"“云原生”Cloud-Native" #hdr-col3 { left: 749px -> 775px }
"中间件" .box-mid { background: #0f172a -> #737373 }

==*==

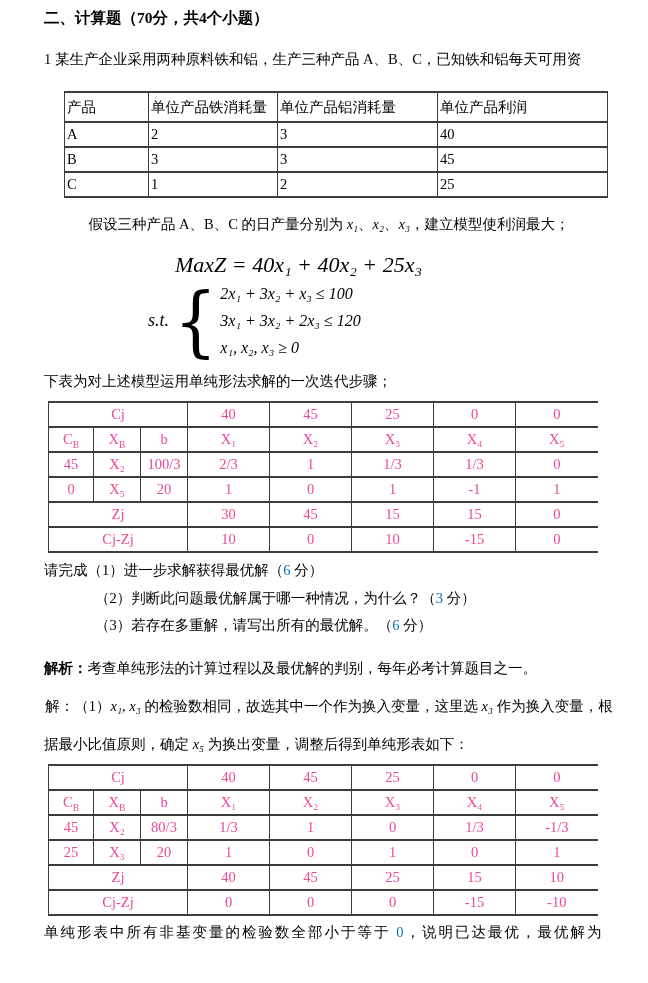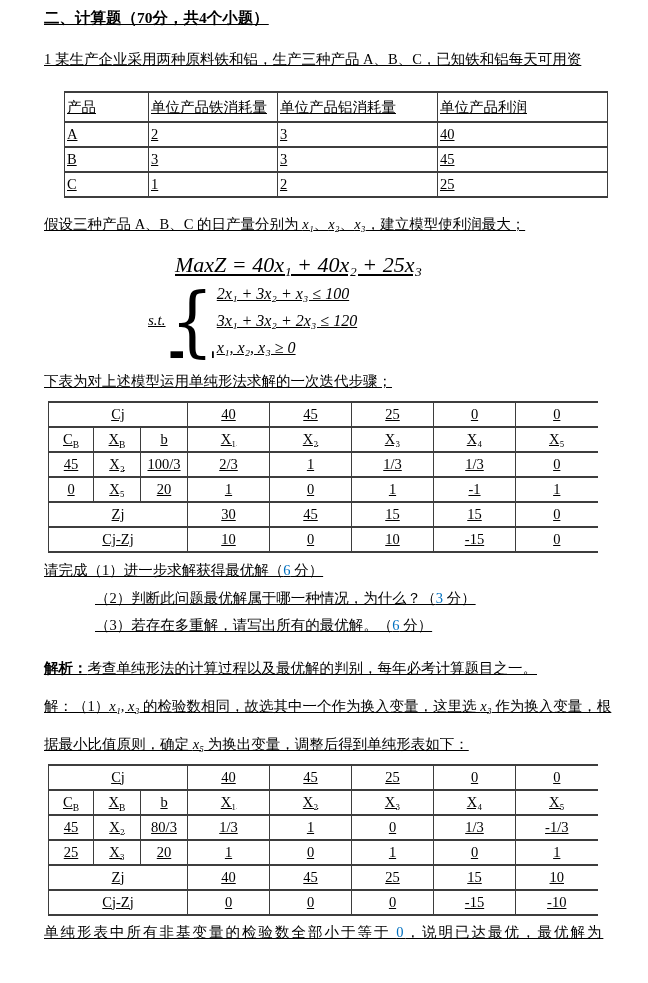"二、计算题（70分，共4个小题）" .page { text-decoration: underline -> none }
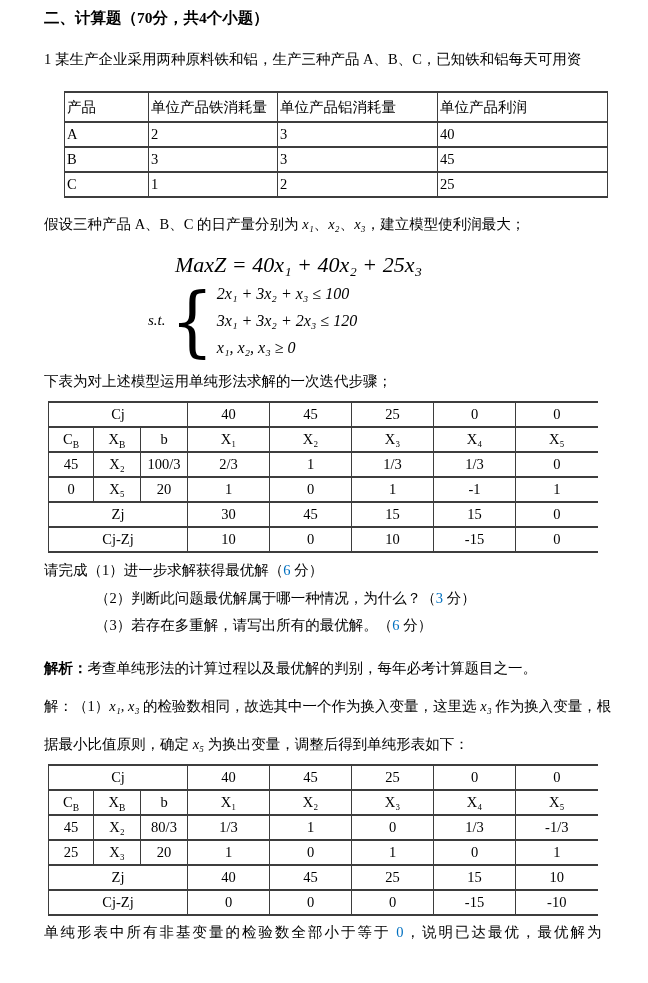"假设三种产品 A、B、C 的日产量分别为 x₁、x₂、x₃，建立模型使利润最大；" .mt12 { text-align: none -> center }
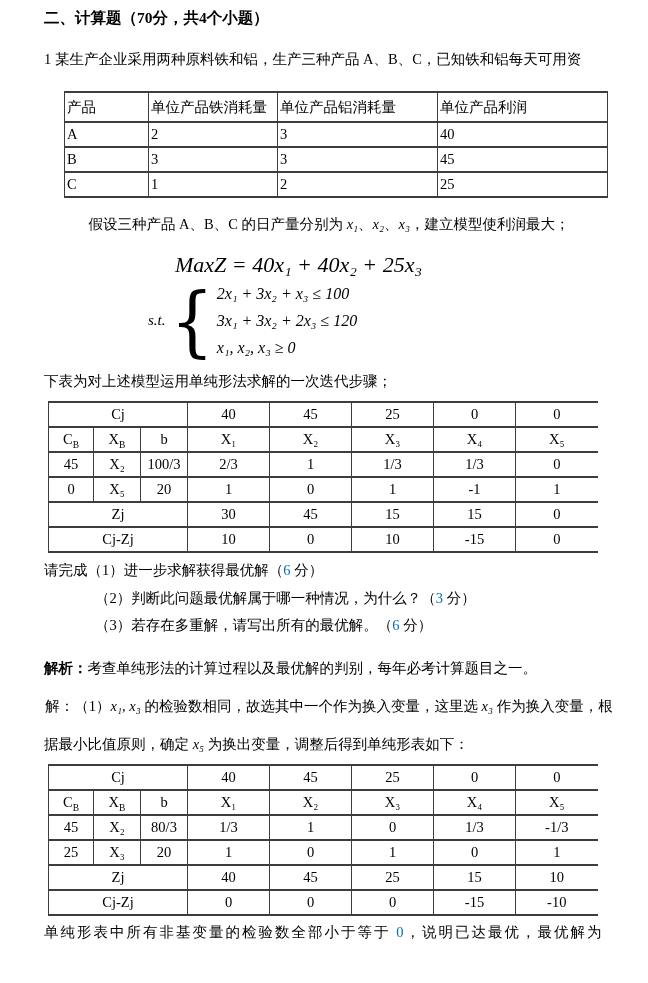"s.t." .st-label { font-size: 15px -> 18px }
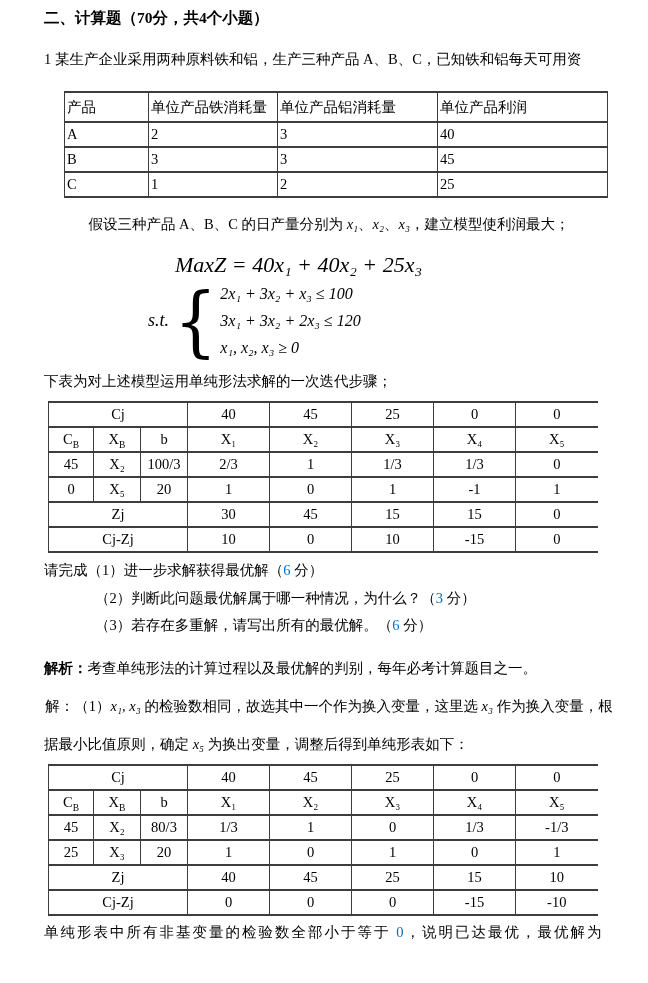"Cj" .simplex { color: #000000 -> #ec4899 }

==*==

=== WORK TO BE COMPLETED ===
Output exactly the lines of the material above from the one containing "left: 749px ->" up to and including the one containing "background: #0f172a ->".

=== SOLUTION ===
"“云原生”Cloud-Native" #hdr-col3 { left: 749px -> 775px }
"中间件" .box-mid { background: #0f172a -> #737373 }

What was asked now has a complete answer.